The data:

--*--

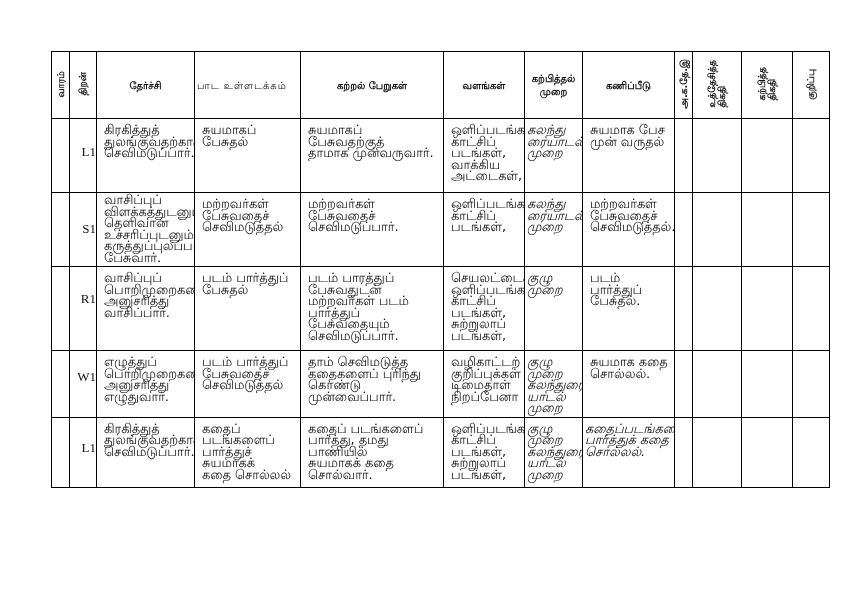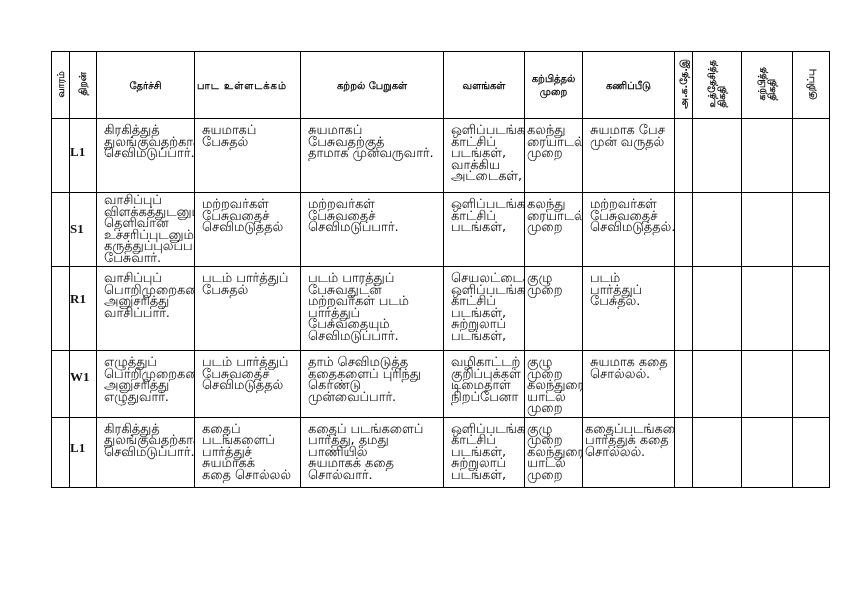--- a/index.html
+++ b/index.html
@@ -54,41 +54,41 @@
   }
   th .hlabel {
     display: block;
     font-size: 10px;
     line-height: 13px;
     font-weight: bold;
     padding: 0 2px;
   }
   th .hlabel.left {
     text-align: left;
-    font-weight: bold;
+    font-weight: normal;
     letter-spacing: 1px;
   }
   td .cell {
     font-size: 13px;
     line-height: 11.5px;
     padding: 5px 3px 3px 7px;
     white-space: pre-line;
     font-family: "DejaVu Sans", sans-serif;
     letter-spacing: -0.1px;
   }
   td .cell.tight {
     padding-left: 2px;
     padding-right: 1px;
+    font-style: italic;
   }
   td .skill {
     font-family: "Liberation Serif", "DejaVu Serif", serif;
     font-size: 13px;
-    text-align: left;
+    text-align: right;
     padding-top: 25px;
-    font-weight: bold;
   }
   tr.r1 td { height: 73px; }
   tr.r2 td { height: 73px; }
   tr.r3 td { height: 83px; }
   tr.r4 td { height: 62px; }
   tr.r5 td { height: 69px; }
   tr.r2 td .skill { padding-top: 28px; }
   tr.r3 td .skill { padding-top: 24px; }
   tr.r4 td .skill { padding-top: 18px; }
   tr.r5 td .skill { padding-top: 22px; }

--*--

What you should do: Pictures aside, retype the entries above exactly as they are.

Result of the task:
--- a/index.html
+++ b/index.html
@@ -54,41 +54,41 @@
   }
   th .hlabel {
     display: block;
     font-size: 10px;
     line-height: 13px;
     font-weight: bold;
     padding: 0 2px;
   }
   th .hlabel.left {
     text-align: left;
-    font-weight: bold;
+    font-weight: normal;
     letter-spacing: 1px;
   }
   td .cell {
     font-size: 13px;
     line-height: 11.5px;
     padding: 5px 3px 3px 7px;
     white-space: pre-line;
     font-family: "DejaVu Sans", sans-serif;
     letter-spacing: -0.1px;
   }
   td .cell.tight {
     padding-left: 2px;
     padding-right: 1px;
+    font-style: italic;
   }
   td .skill {
     font-family: "Liberation Serif", "DejaVu Serif", serif;
     font-size: 13px;
-    text-align: left;
+    text-align: right;
     padding-top: 25px;
-    font-weight: bold;
   }
   tr.r1 td { height: 73px; }
   tr.r2 td { height: 73px; }
   tr.r3 td { height: 83px; }
   tr.r4 td { height: 62px; }
   tr.r5 td { height: 69px; }
   tr.r2 td .skill { padding-top: 28px; }
   tr.r3 td .skill { padding-top: 24px; }
   tr.r4 td .skill { padding-top: 18px; }
   tr.r5 td .skill { padding-top: 22px; }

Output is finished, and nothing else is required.